Search

   

 



Histogram

A histogram is a basic graphing tool that displays the relative frequency or occurrence of continuous data values showing which values occur most and least frequently. It illustrates the shape, centering, and spread of data distribution and indicates whether there are any outliers.

When should we use a histogram?

When you are unsure what to do with a large set of measurements presented in a table, you can use a histogram to organize and display the data in a more user-friendly format. A histogram will make it easy to see where the majority of values fall in a measurement scale, and how much variation there is. It is helpful to construct a histogram when you want to do the following:

  • Summarize large data sets graphically. When you look at Viewgraph 2, you can see that a set of data presented in a table is not easy to use. You can make it much easier to understand by summarizing it on a tally sheet (Viewgraph 3) and organizing it into a histogram (Viewgraph 8).

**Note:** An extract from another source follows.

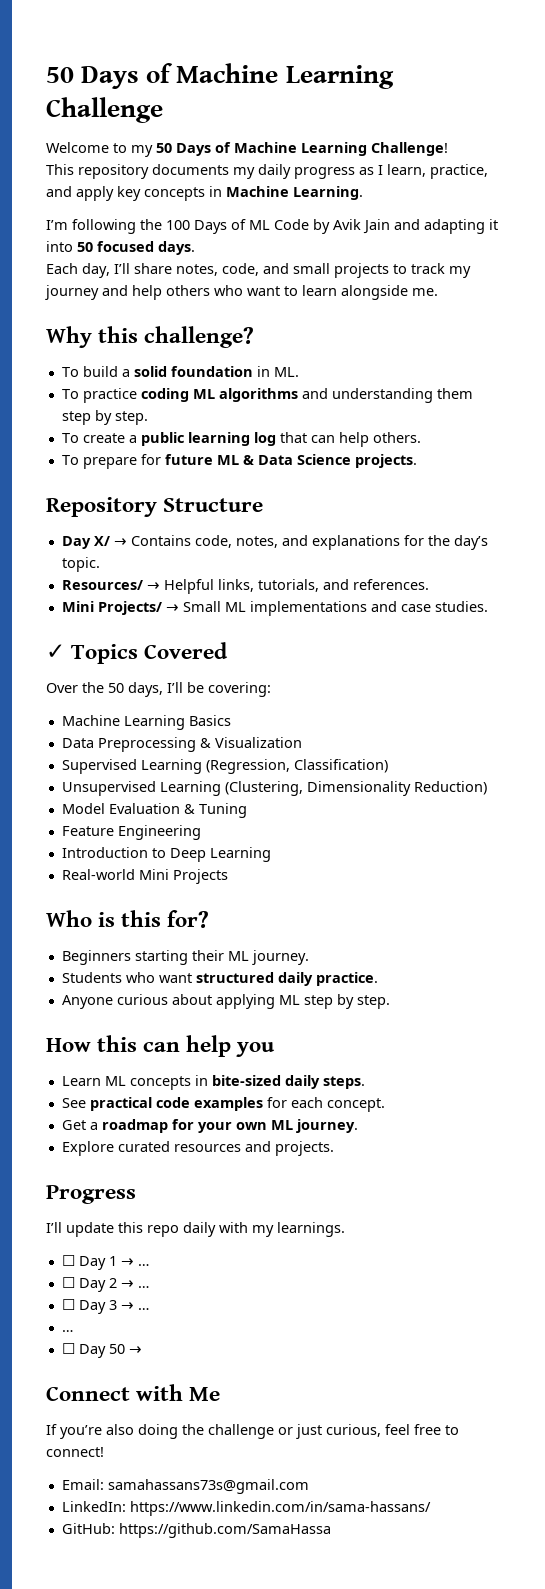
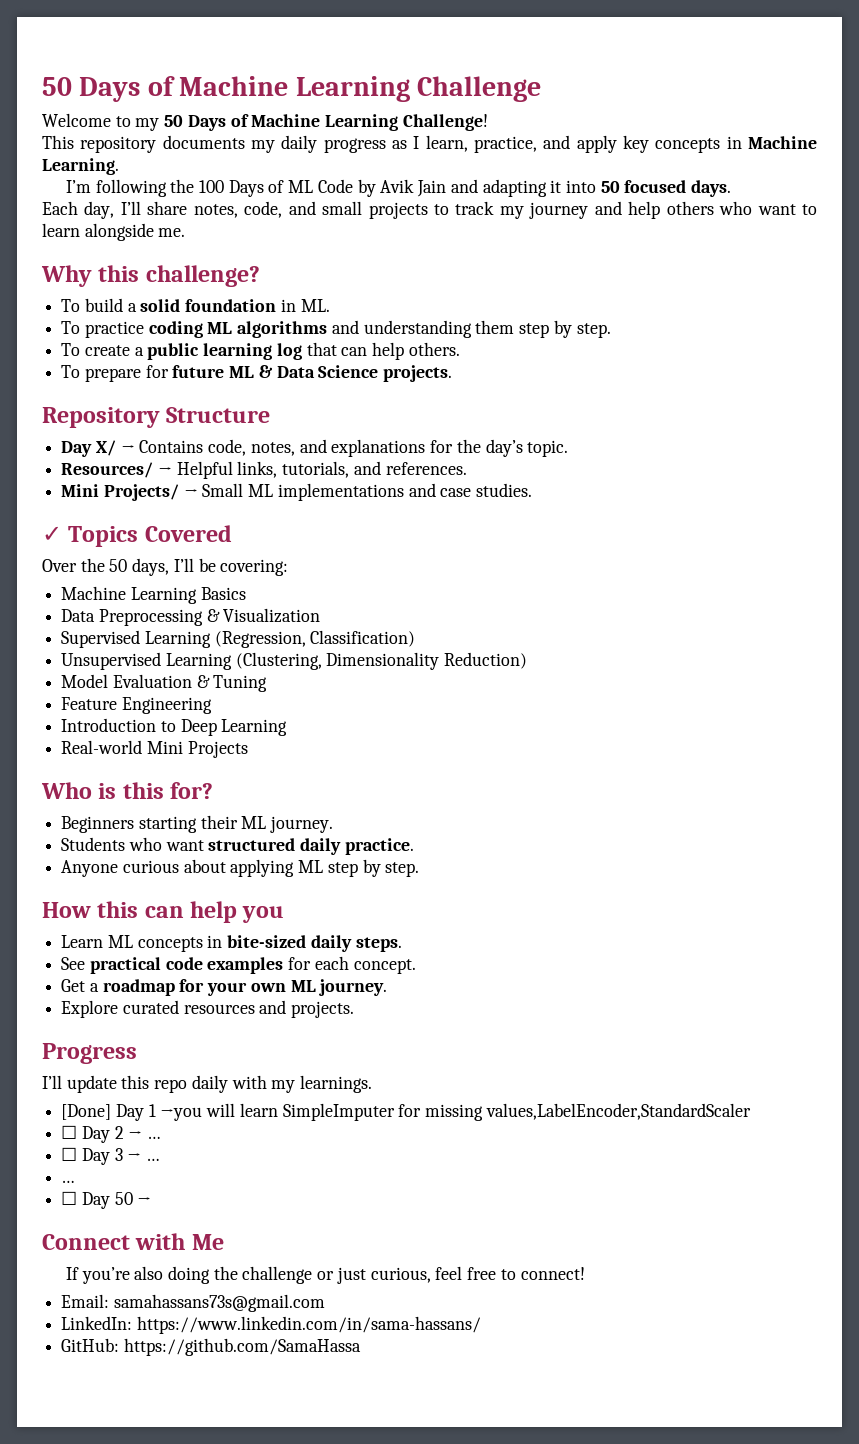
- ☐ Day 1 → …
+ [Done] Day 1 →you will learn SimpleImputer for missing values,LabelEncoder,StandardScaler

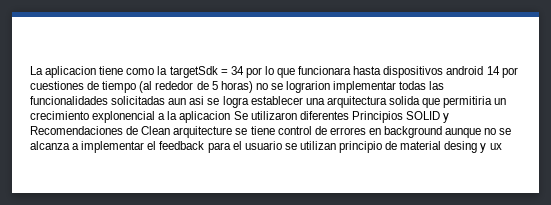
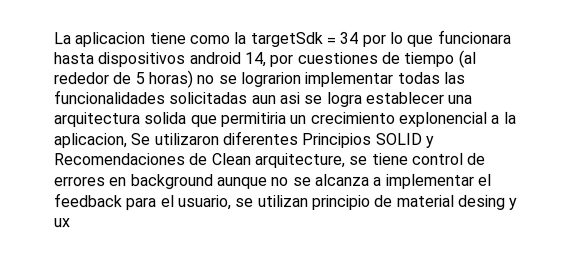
- La aplicacion tiene como la targetSdk = 34 por lo que funcionara hasta dispositivos android 14 por cuestiones de tiempo (al rededor de 5 horas) no se lograrion implementar todas las funcionalidades solicitadas aun asi se logra establecer una arquitectura solida que permitiria un crecimiento explonencial a la aplicacion Se utilizaron diferentes Principios SOLID y Recomendaciones de Clean arquitecture se tiene control de errores en background aunque no se alcanza a implementar el feedback para el usuario se utilizan principio de material desing y ux
+ La aplicacion tiene como la targetSdk = 34 por lo que funcionara hasta dispositivos android 14, por cuestiones de tiempo (al rededor de 5 horas) no se lograrion implementar todas las funcionalidades solicitadas aun asi se logra establecer una arquitectura solida que permitiria un crecimiento explonencial a la aplicacion, Se utilizaron diferentes Principios SOLID y Recomendaciones de Clean arquitecture, se tiene control de errores en background aunque no se alcanza a implementar el feedback para el usuario, se utilizan principio de material desing y ux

  • Compare process results with specification limits. If you add the process specification limits to your histogram, you can determine quickly whether the current process was able to produce “good” products. Specification limits may take the form of length, weight, density, quantity of materials to be delivered, or whatever is important to produce the required results of a given process.

  • Communicate information graphically. The team members can easily see the values which occur most frequently. When you use a histogram to summarize large data sets, or to compare measurements to specification limits, you are employing a powerful tool for communicating information.

  • Use a tool to assist in decision-making. As we move along, you will see that the shapes, sizes, and the spread of data have meanings that can help you in investigating problems and making decisions. However, always bear in mind that if the data you have in hand are not the most recent, or you do not know the manner how the data were collected, it is a waste of time trying to chart them. Measurements cannot be used for making decisions or predictions when they were produced by a process that is different from the current one, or were collected under unknown conditions.

What are the parts of a histogram?

As you can see in Viewgraph 1, a histogram is made up of five (5) parts:

  1. Title: The title briefly describes the information that is contained in the histogram.

  2. Horizontal or X-axis: The horizontal or X-axis shows you the scale of values into which the measurements fit. These measurements are generally grouped into intervals to help you summarize large data sets. Individual data points are not displayed.

  3. Bars: The bars have two important characteristics -- height and width. The height represents the number of times the values within an interval occurred. The width represents the length of the interval covered by the bar. It is the same for all bars.

  4. Vertical or Y-axis: The vertical or Y-axis is the scale that shows you the number of times the values within an interval occurred. The number of times is also referred to as “frequency.”

  5. Legend: The legend provides additional information that documents where the data came from and how the measurements were gathered.

How do we develop a histogram?

There are many different ways to organize data and build histograms. You can safely use any of them as long as you follow the basic rules.

The following scenario will be used as an example to provide data as we go through the process of building a histogram step by step:

During sea trials, a ship conducted test firings of its MK 75, 76mm gun. The ship fired 135 rounds at a target. An airborne spotter provided accurate rake data to assess the fall of shot both long and short of the target. The ship computed what constituted a hit for the test firing as:

FROM 60 yards short of the target TO 300 yards beyond the target

 

Step 1 Count the total number of data points you have listed. Suppose your team collected data on the miss distance for the gunnery exercise described in the example. The data you collected was for the fall of shot both long and short of the target. The data are displayed in Viewgraph 2. Simply counting the total number of entries in the data set completes this step. In this example, there are 135 data points.
Step 2 Summarize your data on a tally sheet. You need to summarize your data to make it easy to interpret. You can do this by constructing a tally sheet.
 
  • First, identify all the different values found in Viewgraph 2 (-160, -010…030, 220, etc.). Organize these values from smallest to largest (-180, -120…380, 410).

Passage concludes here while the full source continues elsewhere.